Wulverblade (Switch eShop) Review
Side-scrolling beat-em-ups are one of my least favourite genres. Often, I find they feel repetitious, imprecise, and a chore to play through. Subverting my expectations is the gorgeous-looking Wulverblade, an indie title that plays almost as well as it looks.
Conjuring up serious Braveheart vibes, Wulverblade is set in 120 AD Britannia, where the face paint-clad, thick Scottish accent-bearing locals seek to repel the dastardly Roman invasion. There’s nae an element of this game that doesn’t make you want to burst out a guttural roar and decapitate ancient Roman invaders – a common combat manoeuvre you’ll encounter.

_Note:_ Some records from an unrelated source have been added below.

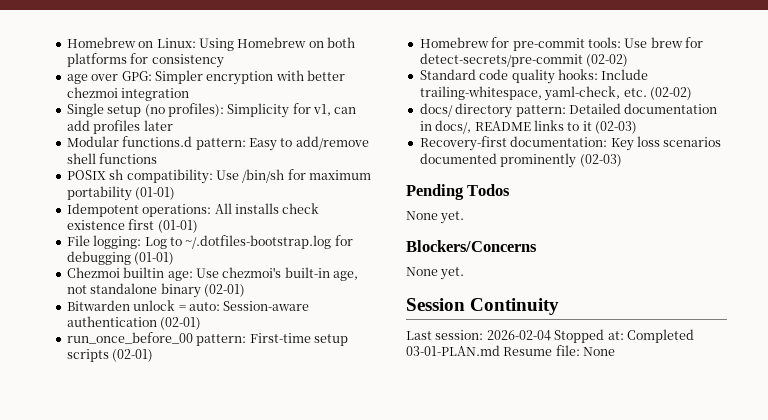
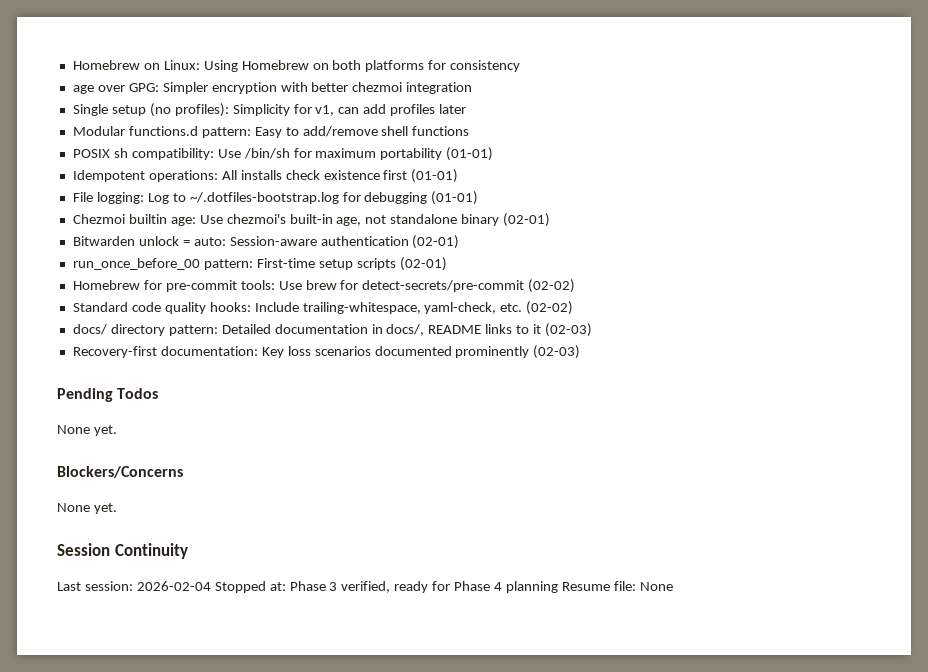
- Last session: 2026-02-04 Stopped at: Completed 03-01-PLAN.md Resume file: None
+ Last session: 2026-02-04 Stopped at: Phase 3 verified, ready for Phase 4 planning Resume file: None

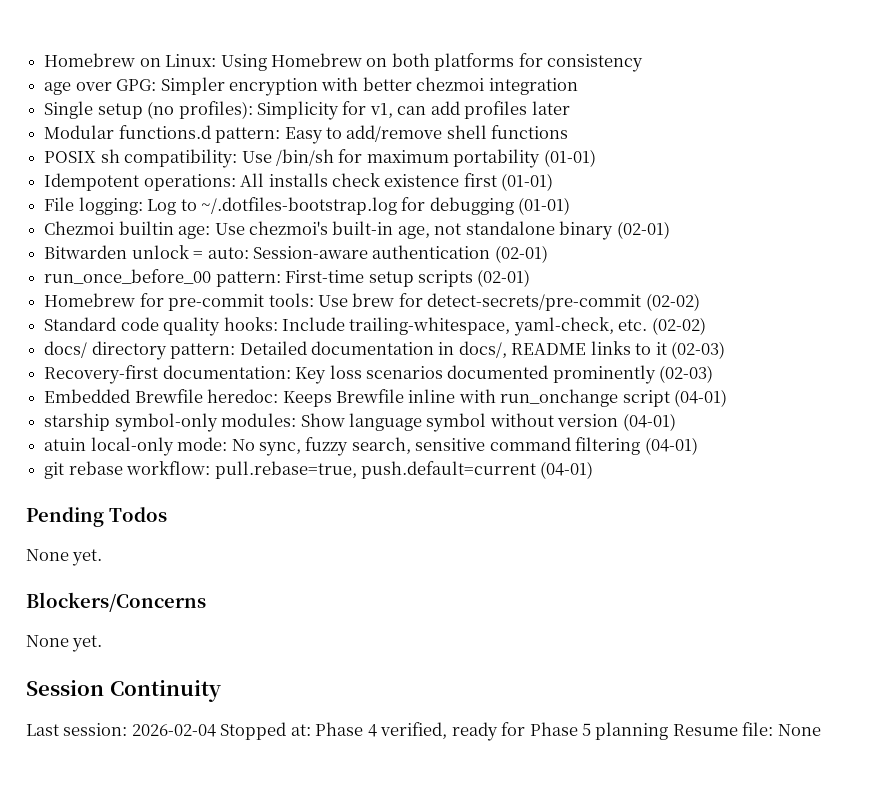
+ Embedded Brewfile heredoc: Keeps Brewfile inline with run_onchange script (04-01)
+ starship symbol-only modules: Show language symbol without version (04-01)
+ atuin local-only mode: No sync, fuzzy search, sensitive command filtering (04-01)
+ git rebase workflow: pull.rebase=true, push.default=current (04-01)
- Last session: 2026-02-04 Stopped at: Phase 3 verified, ready for Phase 4 planning Resume file: None
+ Last session: 2026-02-04 Stopped at: Phase 4 verified, ready for Phase 5 planning Resume file: None

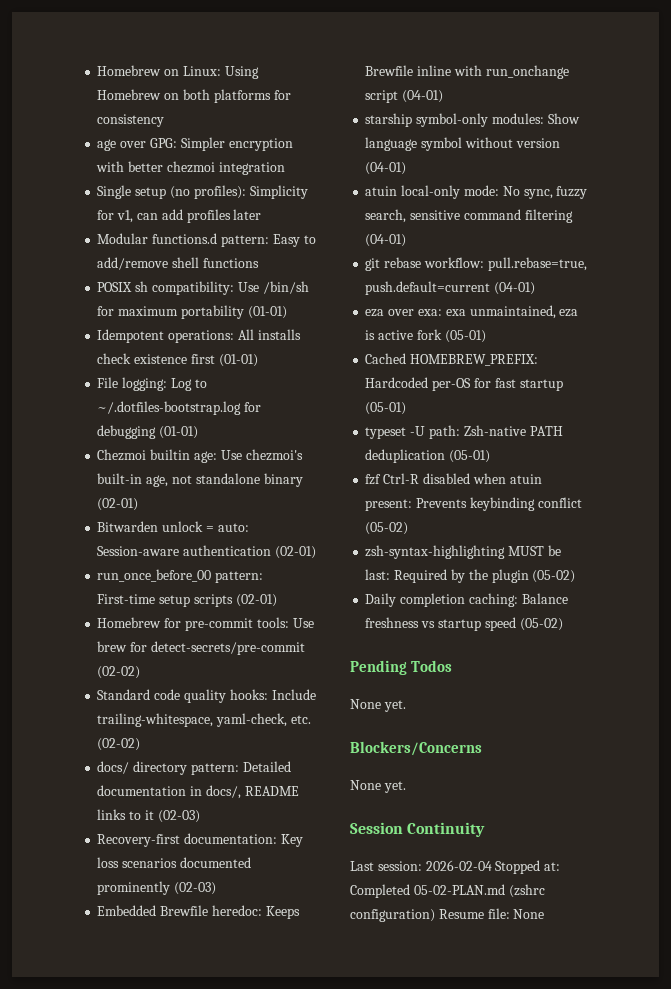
+ eza over exa: exa unmaintained, eza is active fork (05-01)
+ Cached HOMEBREW_PREFIX: Hardcoded per-OS for fast startup (05-01)
+ typeset -U path: Zsh-native PATH deduplication (05-01)
+ fzf Ctrl-R disabled when atuin present: Prevents keybinding conflict (05-02)
+ zsh-syntax-highlighting MUST be last: Required by the plugin (05-02)
+ Daily completion caching: Balance freshness vs startup speed (05-02)
- Last session: 2026-02-04 Stopped at: Phase 4 verified, ready for Phase 5 planning Resume file: None
+ Last session: 2026-02-04 Stopped at: Completed 05-02-PLAN.md (zshrc configuration) Resume file: None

The bloody combat is responsive and immensely satisfying. It certainly helps that the control scheme is simple; one button for heavy attacks, another for light, and a small amount of variations based on directional inputs. Thankfully, there are very few combos to memorise, nor are they overly complex. Due to the limited number of moves, this may scream out as repetitive and that I’m contradicting a genre gripe I stated only two paragraphs earlier. However, the variety and challenge are in the variety of enemies. Oh, and you will be challenged. Wulverblade is brutal in more ways than one.
Early enemy encounters are relatively simple and can be easily defeated by way of button mashing. This tactic will not get you far at all in Wulverblade. Mastering the game is a matter of analysing enemy attack patterns and countering accordingly. What works for one enemy will certainly not work for another. Landing a savage uppercut on a large, slow enemy might be effective, but attempting to rush and land the same move on a nimble opponent will result in a swift, bloodied death. Adding to the variety are the end-of-level boss encounters who make you earn every glorious victory. Some of these encounters border on feeling like bullet-sponges (or axe-absorbers – whatever the 120 AD period equivalent is) due to their high amount of health, but the balance feels fair for the most part.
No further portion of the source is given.